Segment Start: Data provided

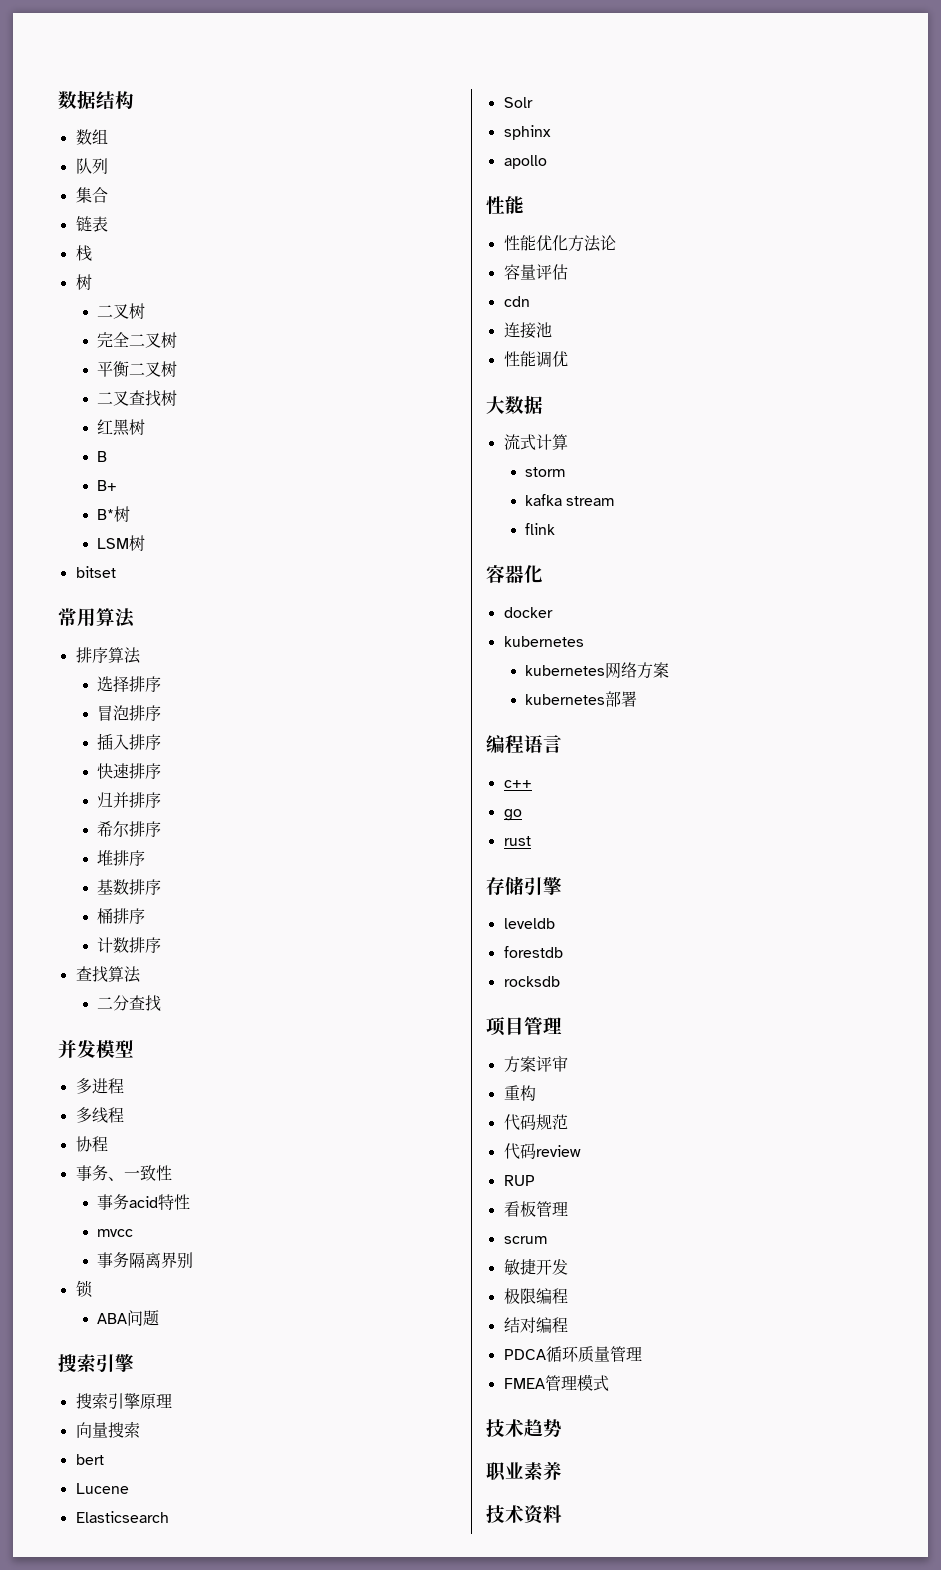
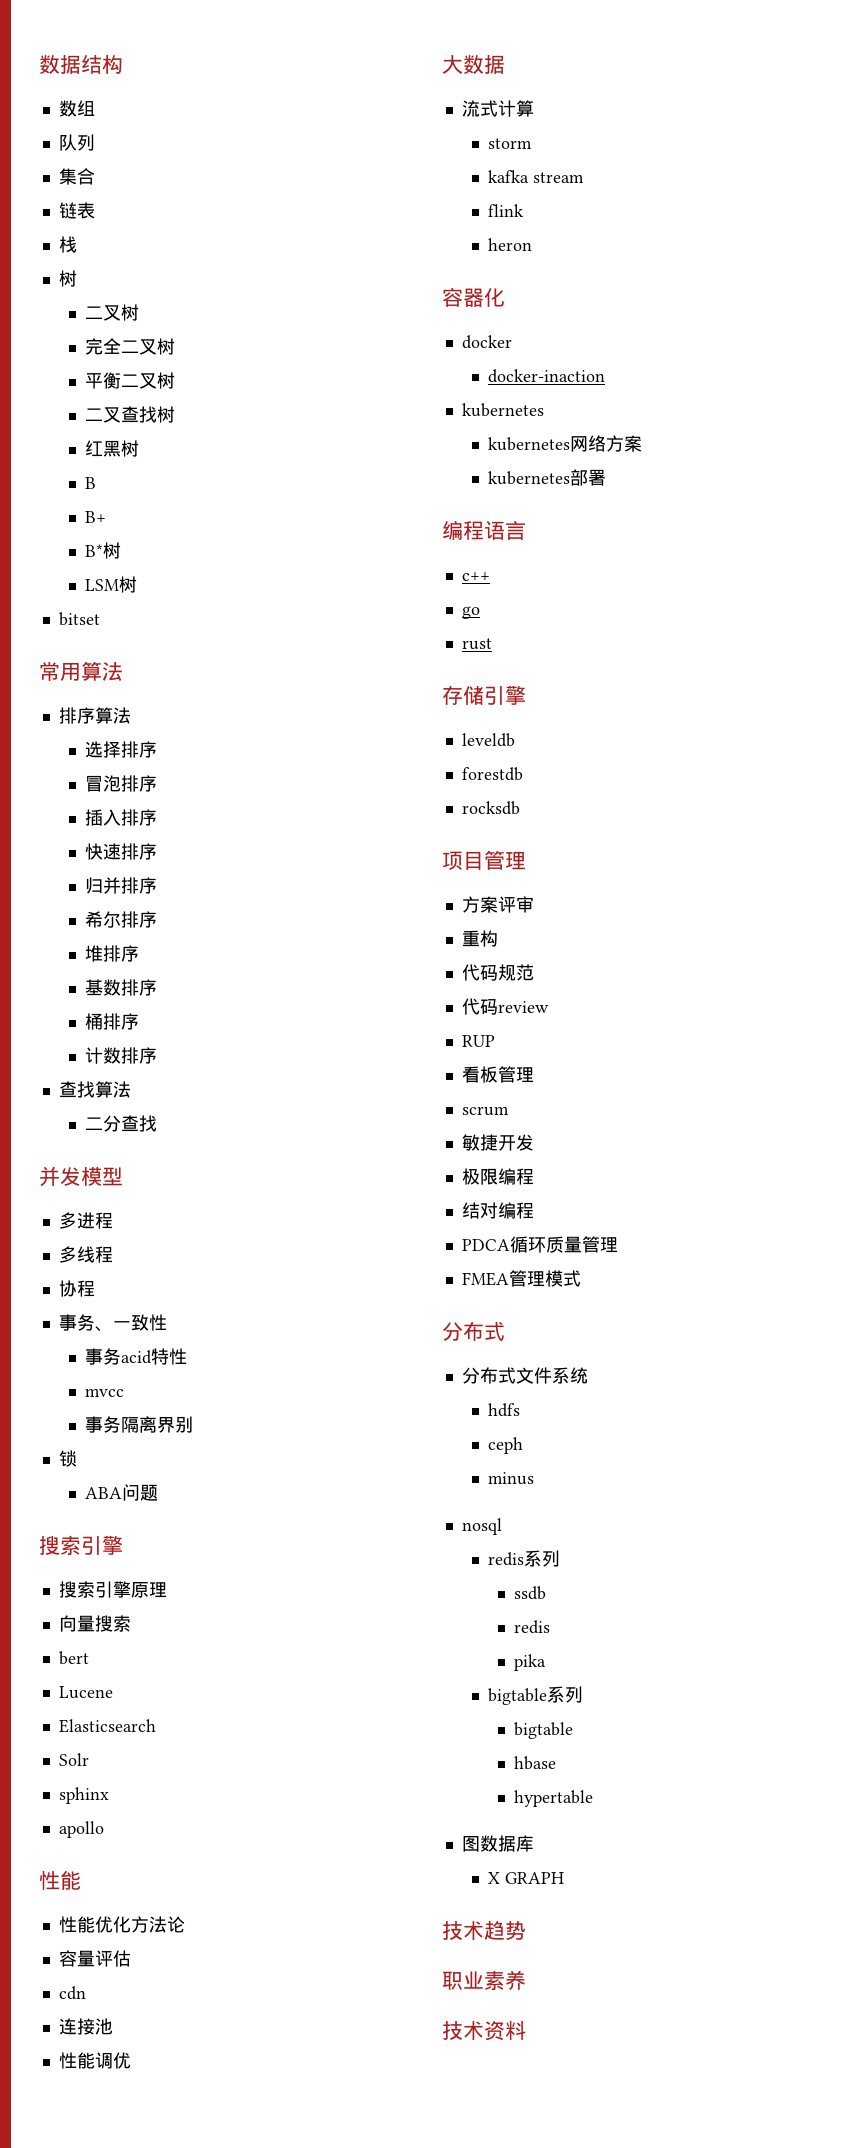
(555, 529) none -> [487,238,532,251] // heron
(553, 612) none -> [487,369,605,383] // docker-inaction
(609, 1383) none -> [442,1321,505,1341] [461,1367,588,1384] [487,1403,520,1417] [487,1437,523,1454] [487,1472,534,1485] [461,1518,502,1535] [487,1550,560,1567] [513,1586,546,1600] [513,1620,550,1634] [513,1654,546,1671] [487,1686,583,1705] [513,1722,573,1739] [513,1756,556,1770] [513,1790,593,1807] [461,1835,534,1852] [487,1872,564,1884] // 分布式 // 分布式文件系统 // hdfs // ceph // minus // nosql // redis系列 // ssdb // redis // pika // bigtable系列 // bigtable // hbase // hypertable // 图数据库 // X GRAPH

Segment End: Data provided
Segment Start: Data provided

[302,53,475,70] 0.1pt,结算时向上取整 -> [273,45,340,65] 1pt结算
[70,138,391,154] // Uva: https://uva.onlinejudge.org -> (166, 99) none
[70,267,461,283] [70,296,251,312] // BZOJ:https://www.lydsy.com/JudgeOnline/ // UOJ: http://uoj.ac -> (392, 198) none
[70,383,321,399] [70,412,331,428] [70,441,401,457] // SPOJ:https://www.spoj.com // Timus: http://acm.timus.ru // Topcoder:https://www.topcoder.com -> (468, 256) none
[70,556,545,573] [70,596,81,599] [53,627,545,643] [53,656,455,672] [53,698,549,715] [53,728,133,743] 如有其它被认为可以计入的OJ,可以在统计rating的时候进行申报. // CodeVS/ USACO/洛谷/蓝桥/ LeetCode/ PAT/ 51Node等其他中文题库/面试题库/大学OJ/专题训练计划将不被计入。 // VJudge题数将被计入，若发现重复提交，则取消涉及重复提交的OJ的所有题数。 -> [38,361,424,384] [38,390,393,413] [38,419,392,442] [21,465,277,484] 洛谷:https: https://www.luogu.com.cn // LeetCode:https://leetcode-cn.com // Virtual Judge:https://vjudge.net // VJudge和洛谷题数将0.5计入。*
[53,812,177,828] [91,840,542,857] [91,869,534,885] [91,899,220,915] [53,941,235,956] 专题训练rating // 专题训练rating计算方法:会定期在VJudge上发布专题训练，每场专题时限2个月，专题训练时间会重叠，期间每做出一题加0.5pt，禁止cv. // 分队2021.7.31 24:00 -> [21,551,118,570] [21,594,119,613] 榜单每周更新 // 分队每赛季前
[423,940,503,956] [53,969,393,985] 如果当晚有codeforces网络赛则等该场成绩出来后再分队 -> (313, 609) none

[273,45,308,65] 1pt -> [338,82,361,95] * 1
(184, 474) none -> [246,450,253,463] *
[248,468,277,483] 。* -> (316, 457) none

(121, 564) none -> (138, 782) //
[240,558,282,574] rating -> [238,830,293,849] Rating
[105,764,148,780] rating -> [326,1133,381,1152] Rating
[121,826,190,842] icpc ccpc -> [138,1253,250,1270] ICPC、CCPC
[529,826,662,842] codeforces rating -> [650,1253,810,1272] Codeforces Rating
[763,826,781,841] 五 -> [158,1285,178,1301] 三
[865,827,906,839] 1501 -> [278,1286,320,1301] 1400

Segment End: Data provided

Activity: Within the entries above, find the string "https" and return each line that holds it.

Expected output:
[70,138,391,154] // Uva: https://uva.onlinejudge.org -> (166, 99) none
[70,267,461,283] [70,296,251,312] // BZOJ:https://www.lydsy.com/JudgeOnline/ // UOJ: http://uoj.ac -> (392, 198) none
[70,383,321,399] [70,412,331,428] [70,441,401,457] // SPOJ:https://www.spoj.com // Timus: http://acm.timus.ru // Topcoder:https://www.topcoder.com -> (468, 256) none
[70,556,545,573] [70,596,81,599] [53,627,545,643] [53,656,455,672] [53,698,549,715] [53,728,133,743] 如有其它被认为可以计入的OJ,可以在统计rating的时候进行申报. // CodeVS/ USACO/洛谷/蓝桥/ LeetCode/ PAT/ 51Node等其他中文题库/面试题库/大学OJ/专题训练计划将不被计入。 // VJudge题数将被计入，若发现重复提交，则取消涉及重复提交的OJ的所有题数。 -> [38,361,424,384] [38,390,393,413] [38,419,392,442] [21,465,277,484] 洛谷:https: https://www.luogu.com.cn // LeetCode:https://leetcode-cn.com // Virtual Judge:https://vjudge.net // VJudge和洛谷题数将0.5计入。*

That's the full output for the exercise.